● **WHAT IS REQUIRED**
Could you repeat every line below exactly, skipping the images?

(Web document revisions)
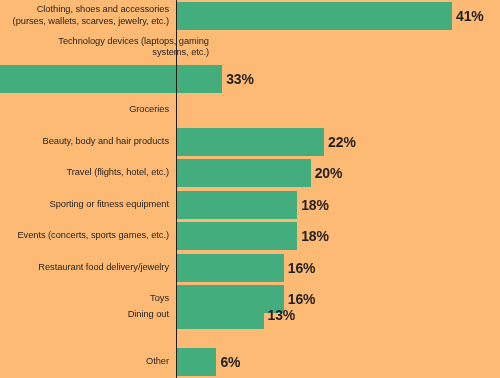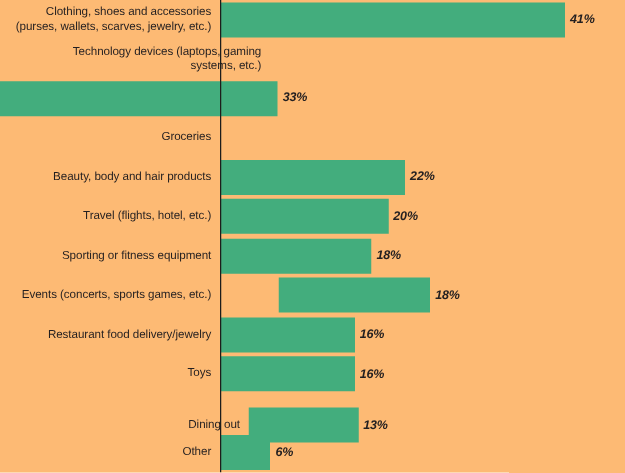"41%" .bar-value { font-size: 10px -> 14px; font-style: italic -> none }
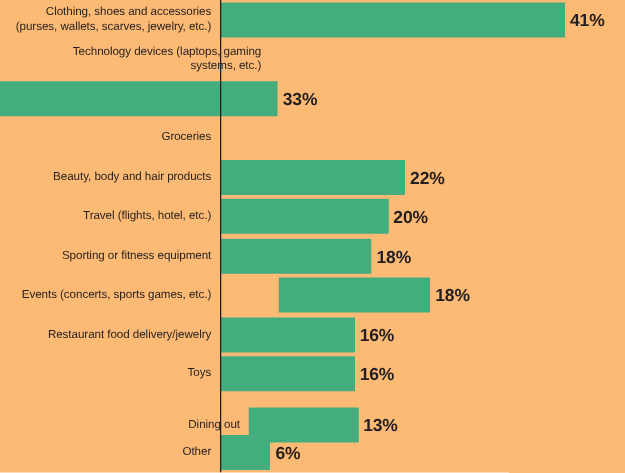"Events (concerts, sports games, etc.)" div.bar-row { gap: 47px -> none }
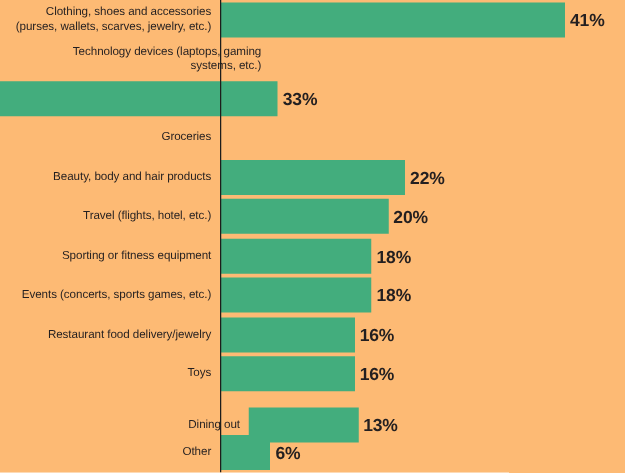"Dining out" div.bar-row { padding-left: 23px -> none; top: 326px -> 301px }
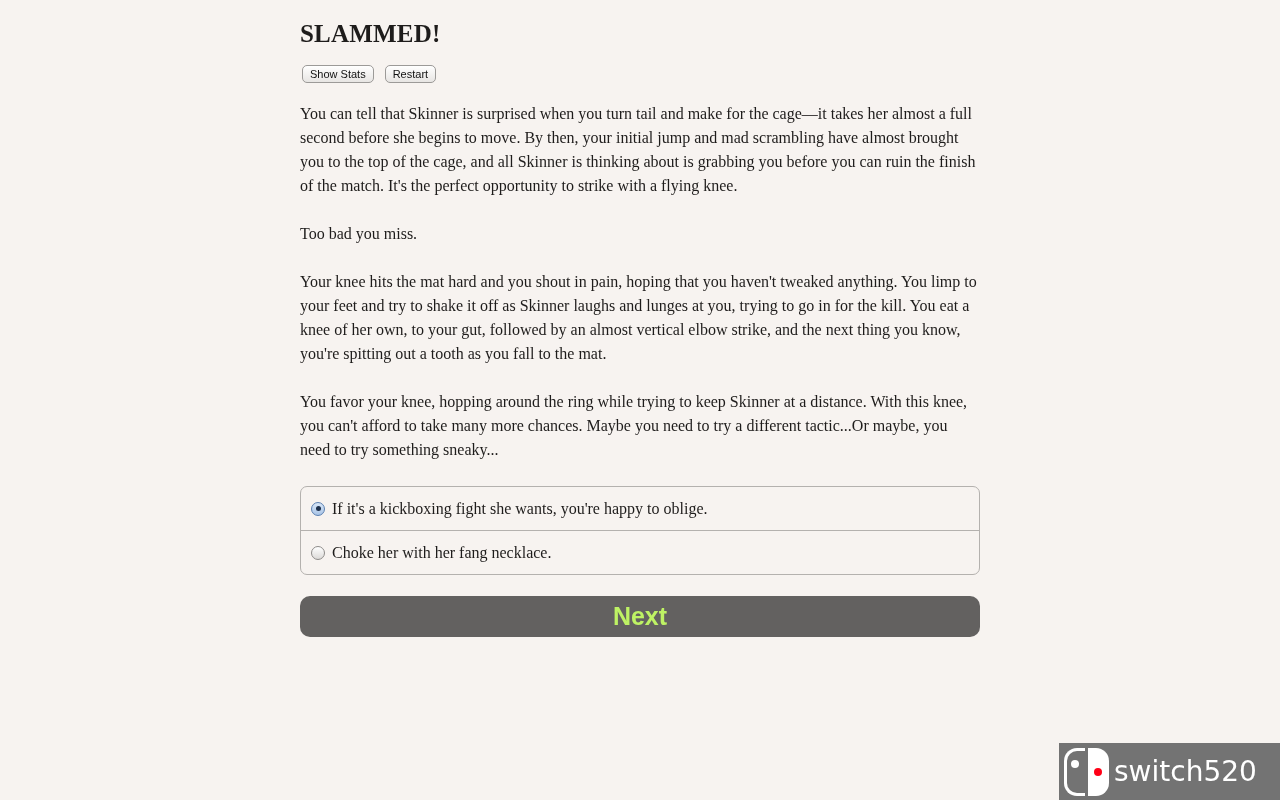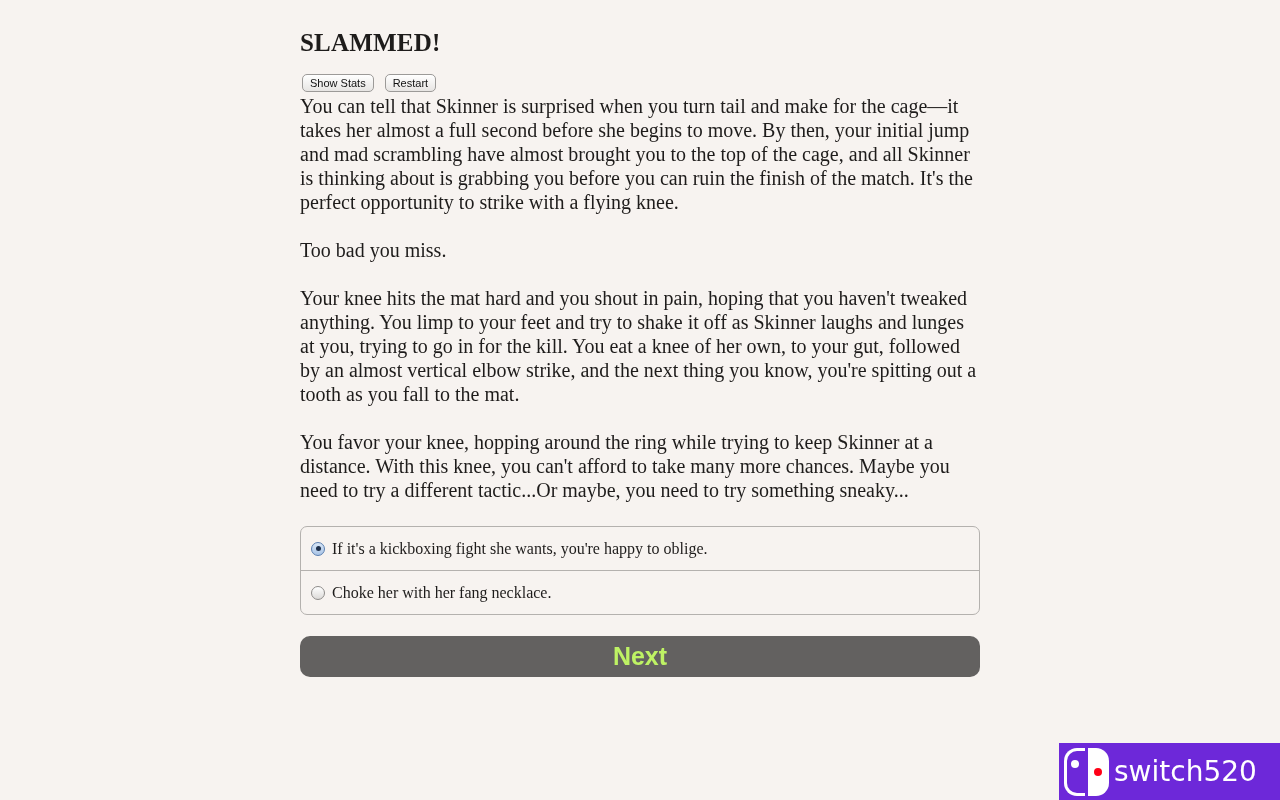"SLAMMED!" .main { top: 12px -> 3px }
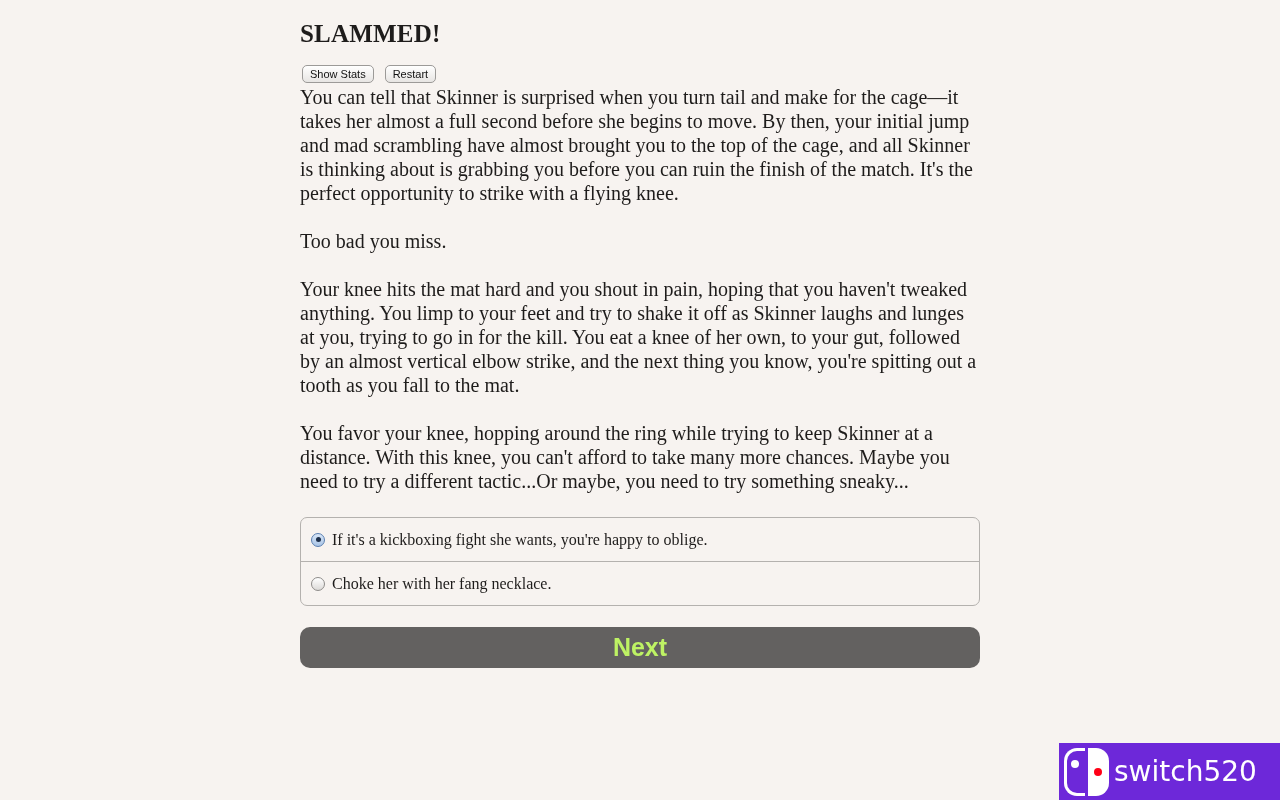"You can tell that Skinner" .story { font-size: 20px -> 16px; margin-top: none -> 17px }
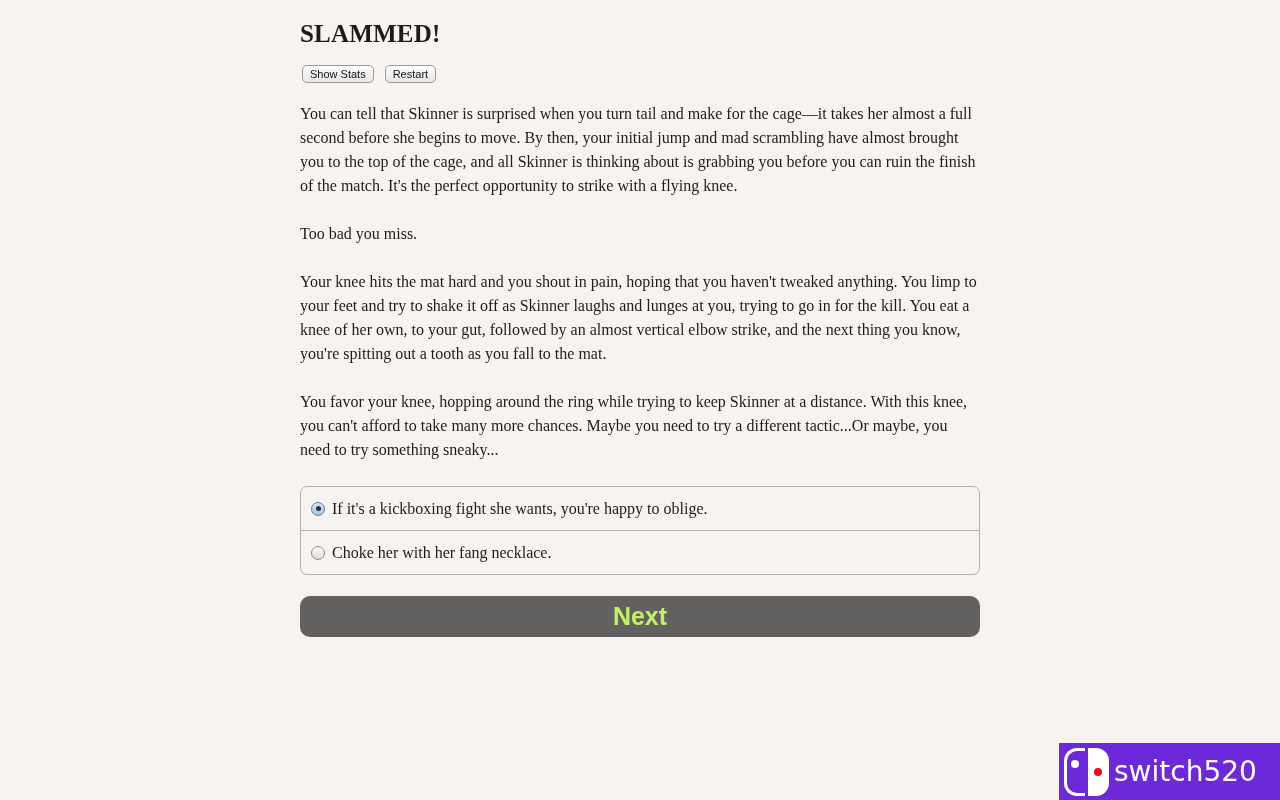"switch520" .wm { background: #6d28d9 -> #737373 }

● **YOUR RESPONSE**
"41%" .bar-value { font-size: 10px -> 14px; font-style: italic -> none }
"Events (concerts, sports games, etc.)" div.bar-row { gap: 47px -> none }
"Dining out" div.bar-row { padding-left: 23px -> none; top: 326px -> 301px }
"SLAMMED!" .main { top: 12px -> 3px }
"You can tell that Skinner" .story { font-size: 20px -> 16px; margin-top: none -> 17px }
"switch520" .wm { background: #6d28d9 -> #737373 }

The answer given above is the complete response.